Supporters as well as detractors of the Republican governor generally agreed the legislative investigation is needed into the circumstances leading up to Monegan's dismissal.

"There's a big question about what happened. The public wants to know what happened," said Fairbanks Democratic Rep. David Guttenberg, a Legislative Council member. "There's something that doesn't quite smell right. The governor's not going to appoint a special prosecutor to look at whether she's abused power."

Guttenberg said Palin didn't help matters with her long, rambling press release a week ago in which she and some of her top aides tried to refute Monegan. The press release was titled "Palin Responds to Latest Falsehoods."

Sen. Gene Therriault of North Pole, leader of the small Republican Senate minority that generally has backed Palin's policies, said he expects the governor will cooperate, and if she's cleared, the investigation could strengthen her.

"Unfortunately, with partisan politics and talk shows and bloggers, there's probably just as much noise as substance," he said. "Hopefully, what the investigator can do is sift through it and see if there's any legitimacy."

Senate President Lyda Green, a Wasilla Republican [and not a Palin fan] and member of the Legislative Council, said the investigation is "absolutely" needed.


All that was one month before Palin was the surprise pick of John McCain. At the time I questioned the need to investigate the firing since Monegan served at the Governor's pleasure, but it might be worthwhile to look into the charges of going around regular channels to get Trooper Wooten fired. At most, the Governor would be reminded that there are laws and procedures and that she isn't above the law.

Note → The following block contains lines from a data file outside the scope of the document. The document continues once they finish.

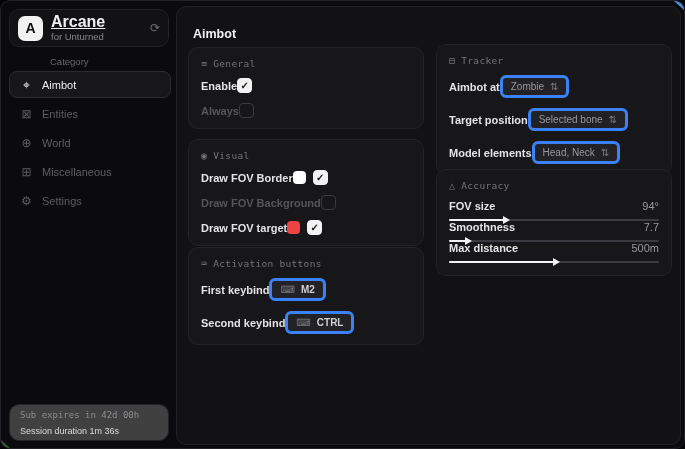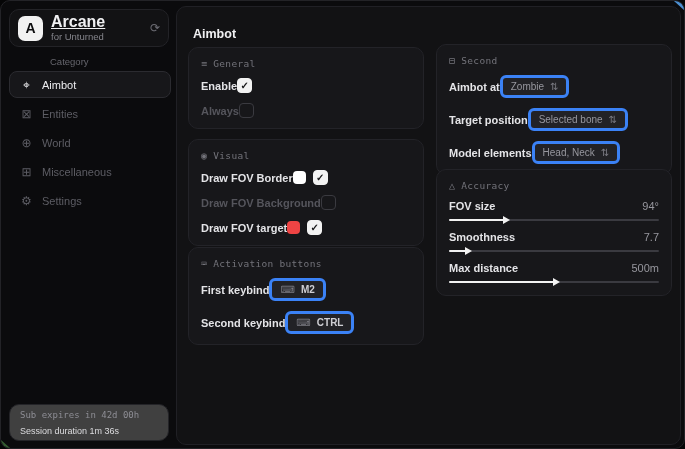--- a/index.html
+++ b/index.html
@@ -84,21 +84,21 @@
 
   .pill {
     display:flex; align-items:center; gap:6px; background:#222226; border:3px solid #3b82f6;
     border-radius:6px; padding:3px 8px; cursor:pointer;
   }
   .pill .pill-text { font-size:10px; color:#97979e; }
   .pill .pill-icon { font-size:10px; color:#7c7c84; }
   .key-pill .pill-text { color:#cfcfd4; font-weight:600; }
 
   
-  .slider-group { margin-bottom:10px; }
+  .slider-group { }
   .slider-row-top { display:flex; justify-content:space-between; align-items:center; margin-bottom:7px; }
   .slider-value { font-size:11px; color:#97979e; }
   .slider-track { position:relative; height:2px; background:#3a3a40; border-radius:2px; cursor:pointer; }
   .slider-fill { position:absolute; left:0; top:0; height:2px; background:#f2f2f2; border-radius:2px; }
   .slider-fill::after { content:""; position:absolute; right:-6px; top:50%; transform:translateY(-50%);
     width:0; height:0; border-top:4px solid transparent; border-bottom:4px solid transparent;
     border-left:7px solid #f2f2f2; }
 
   
   .rows-gap > .row { margin-bottom:10px; }
@@ -214,21 +214,21 @@
         <span class="pill key-pill">
           <span class="pill-icon">⌨</span>
           <span class="pill-text">CTRL</span>
         </span>
       </div>
     </div>
 
     <div class="card rows-gap" style="left:259px; top:37px; width:236px;">
       <div class="card-head">
         <span class="h-icon">⊟</span>
-        <span>Second</span>
+        <span>Tracker</span>
       </div>
       <div class="row">
         <span class="row-label">Aimbot at</span>
         <span class="pill">
           <span class="pill-text">Zombie</span>
           <span class="pill-icon">⇅</span>
         </span>
       </div>
       <div class="row">
         <span class="row-label">Target position</span>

But now? CBS (among many others) reports:
A lawyer for Palin had said earlier this week that the governor would not speak to investigators, preferring to have the investigation transferred to a state personnel board (whose three members are appointed by the governor) for review. Palin had previously said she would cooperate with the probe.

Post Palin selection, it seems like the Rove shock troops have invaded Alaska. The same sorts of tactics that the White House used with Congressional investigations are being used now - refusal to recognize jurisdiction, refusal to appear, attacks on the integrity of the Council, and blatant lies.

State Representative Les Gara said
It's sad. It's presidential politics turning this small community, this small state, unfortunately, into a battleground. And I don't like it at all. I don't like what's going on.
Anchorage attorney and author of two highly regarded books on the Politics of Alaska Native Land, Don Mitchell, and who worked closely with Senator Stevens over the years, writes on the Alaska Dispatch [Thanks for the heads-up, Gryphen] of watching Bristol and Levi sitting together at Palin's Saturday morning's pep rally in Anchorage.
Bristol and Levi sat shoulder-to-shoulder. But not once did they look at each other, speak to each other, or in any way acknowledge each other’s physical presence.
He goes on to describe the deal he, as an attorney, would have gone after for the Johnston family:
Pader Johnston has disconnected the Johnston family's land line. So I can’t call him to ask what kind of deal he cut. But if Levi was my kid, the deal I would have cut would, at an absolute minimum, have been: $500,000 for from now to the November election. If McCain-Palin win, a $ 1 million signing bonus to take the trip down the aisle. Then, for the duration of the McCain-Palin administration, $100,000 a month for every month Mr. and Mrs. Johnston live under the same roof, and $50,000 a month for every month that they remain married but do not.

That’s chump change for the RNC. And if, in the best case for the nation, it turns out to be only a $500,000 payday for sixty days of work, that’s a life changing grubstake for an eighteen-year-old kid and more than enough to enable Levi to make his child support payments.
Mitchell is not a lightweight in Alaska. If his suspicion that Levi's family has been paid off for Levi to be good until after the election proves true, then is another example of that we are playing big league hard ball in Alaska now.